Data for this task
::::::::

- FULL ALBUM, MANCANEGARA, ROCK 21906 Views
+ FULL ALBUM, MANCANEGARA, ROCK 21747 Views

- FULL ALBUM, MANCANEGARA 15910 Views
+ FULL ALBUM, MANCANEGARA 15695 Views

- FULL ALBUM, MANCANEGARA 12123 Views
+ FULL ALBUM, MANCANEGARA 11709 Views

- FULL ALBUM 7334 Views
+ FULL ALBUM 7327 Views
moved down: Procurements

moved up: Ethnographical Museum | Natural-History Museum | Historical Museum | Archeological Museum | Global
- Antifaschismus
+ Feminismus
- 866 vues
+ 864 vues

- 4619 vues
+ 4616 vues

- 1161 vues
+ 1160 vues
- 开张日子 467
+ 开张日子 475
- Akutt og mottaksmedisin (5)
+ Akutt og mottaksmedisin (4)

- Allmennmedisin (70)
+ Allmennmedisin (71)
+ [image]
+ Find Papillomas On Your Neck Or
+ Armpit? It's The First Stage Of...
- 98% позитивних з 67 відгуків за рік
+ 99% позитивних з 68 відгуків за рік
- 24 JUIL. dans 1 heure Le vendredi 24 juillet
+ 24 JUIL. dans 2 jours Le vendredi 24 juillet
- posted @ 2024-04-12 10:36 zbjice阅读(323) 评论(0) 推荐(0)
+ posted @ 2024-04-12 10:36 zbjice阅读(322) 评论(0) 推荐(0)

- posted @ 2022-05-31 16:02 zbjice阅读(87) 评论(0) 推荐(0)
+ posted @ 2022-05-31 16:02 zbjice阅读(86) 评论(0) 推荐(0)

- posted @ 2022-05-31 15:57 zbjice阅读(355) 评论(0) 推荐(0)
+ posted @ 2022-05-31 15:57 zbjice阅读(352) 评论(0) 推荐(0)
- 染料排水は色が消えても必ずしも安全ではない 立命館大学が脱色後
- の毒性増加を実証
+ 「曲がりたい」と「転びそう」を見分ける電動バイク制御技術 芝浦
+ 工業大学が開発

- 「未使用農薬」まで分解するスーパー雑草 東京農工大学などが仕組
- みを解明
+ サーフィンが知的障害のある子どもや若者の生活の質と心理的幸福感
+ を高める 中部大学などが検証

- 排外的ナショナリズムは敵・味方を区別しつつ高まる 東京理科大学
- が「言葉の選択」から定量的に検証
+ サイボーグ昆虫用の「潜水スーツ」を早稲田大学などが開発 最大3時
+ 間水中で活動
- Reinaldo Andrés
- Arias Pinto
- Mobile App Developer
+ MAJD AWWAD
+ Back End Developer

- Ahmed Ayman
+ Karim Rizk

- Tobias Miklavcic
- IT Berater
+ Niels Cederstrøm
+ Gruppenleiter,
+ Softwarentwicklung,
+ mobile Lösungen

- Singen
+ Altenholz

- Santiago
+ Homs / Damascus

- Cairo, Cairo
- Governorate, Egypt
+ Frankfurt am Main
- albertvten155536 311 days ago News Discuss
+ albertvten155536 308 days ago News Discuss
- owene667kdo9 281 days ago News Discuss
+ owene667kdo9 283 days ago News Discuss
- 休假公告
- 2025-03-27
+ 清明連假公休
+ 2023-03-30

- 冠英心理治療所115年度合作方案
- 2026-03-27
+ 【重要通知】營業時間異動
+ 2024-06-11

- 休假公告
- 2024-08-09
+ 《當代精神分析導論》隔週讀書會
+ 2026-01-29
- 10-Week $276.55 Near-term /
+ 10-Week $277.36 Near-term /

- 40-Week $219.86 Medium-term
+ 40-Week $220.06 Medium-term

::::::::

Your task
Give back the data above word for word.

Solution to the problem
- FULL ALBUM, MANCANEGARA, ROCK 21906 Views
+ FULL ALBUM, MANCANEGARA, ROCK 21747 Views

- FULL ALBUM, MANCANEGARA 15910 Views
+ FULL ALBUM, MANCANEGARA 15695 Views

- FULL ALBUM, MANCANEGARA 12123 Views
+ FULL ALBUM, MANCANEGARA 11709 Views

- FULL ALBUM 7334 Views
+ FULL ALBUM 7327 Views
moved down: Procurements

moved up: Ethnographical Museum | Natural-History Museum | Historical Museum | Archeological Museum | Global
- Antifaschismus
+ Feminismus
- 866 vues
+ 864 vues

- 4619 vues
+ 4616 vues

- 1161 vues
+ 1160 vues
- 开张日子 467
+ 开张日子 475
- Akutt og mottaksmedisin (5)
+ Akutt og mottaksmedisin (4)

- Allmennmedisin (70)
+ Allmennmedisin (71)
+ [image]
+ Find Papillomas On Your Neck Or
+ Armpit? It's The First Stage Of...
- 98% позитивних з 67 відгуків за рік
+ 99% позитивних з 68 відгуків за рік
- 24 JUIL. dans 1 heure Le vendredi 24 juillet
+ 24 JUIL. dans 2 jours Le vendredi 24 juillet
- posted @ 2024-04-12 10:36 zbjice阅读(323) 评论(0) 推荐(0)
+ posted @ 2024-04-12 10:36 zbjice阅读(322) 评论(0) 推荐(0)

- posted @ 2022-05-31 16:02 zbjice阅读(87) 评论(0) 推荐(0)
+ posted @ 2022-05-31 16:02 zbjice阅读(86) 评论(0) 推荐(0)

- posted @ 2022-05-31 15:57 zbjice阅读(355) 评论(0) 推荐(0)
+ posted @ 2022-05-31 15:57 zbjice阅读(352) 评论(0) 推荐(0)
- 染料排水は色が消えても必ずしも安全ではない 立命館大学が脱色後
- の毒性増加を実証
+ 「曲がりたい」と「転びそう」を見分ける電動バイク制御技術 芝浦
+ 工業大学が開発

- 「未使用農薬」まで分解するスーパー雑草 東京農工大学などが仕組
- みを解明
+ サーフィンが知的障害のある子どもや若者の生活の質と心理的幸福感
+ を高める 中部大学などが検証

- 排外的ナショナリズムは敵・味方を区別しつつ高まる 東京理科大学
- が「言葉の選択」から定量的に検証
+ サイボーグ昆虫用の「潜水スーツ」を早稲田大学などが開発 最大3時
+ 間水中で活動
- Reinaldo Andrés
- Arias Pinto
- Mobile App Developer
+ MAJD AWWAD
+ Back End Developer

- Ahmed Ayman
+ Karim Rizk

- Tobias Miklavcic
- IT Berater
+ Niels Cederstrøm
+ Gruppenleiter,
+ Softwarentwicklung,
+ mobile Lösungen

- Singen
+ Altenholz

- Santiago
+ Homs / Damascus

- Cairo, Cairo
- Governorate, Egypt
+ Frankfurt am Main
- albertvten155536 311 days ago News Discuss
+ albertvten155536 308 days ago News Discuss
- owene667kdo9 281 days ago News Discuss
+ owene667kdo9 283 days ago News Discuss
- 休假公告
- 2025-03-27
+ 清明連假公休
+ 2023-03-30

- 冠英心理治療所115年度合作方案
- 2026-03-27
+ 【重要通知】營業時間異動
+ 2024-06-11

- 休假公告
- 2024-08-09
+ 《當代精神分析導論》隔週讀書會
+ 2026-01-29
- 10-Week $276.55 Near-term /
+ 10-Week $277.36 Near-term /

- 40-Week $219.86 Medium-term
+ 40-Week $220.06 Medium-term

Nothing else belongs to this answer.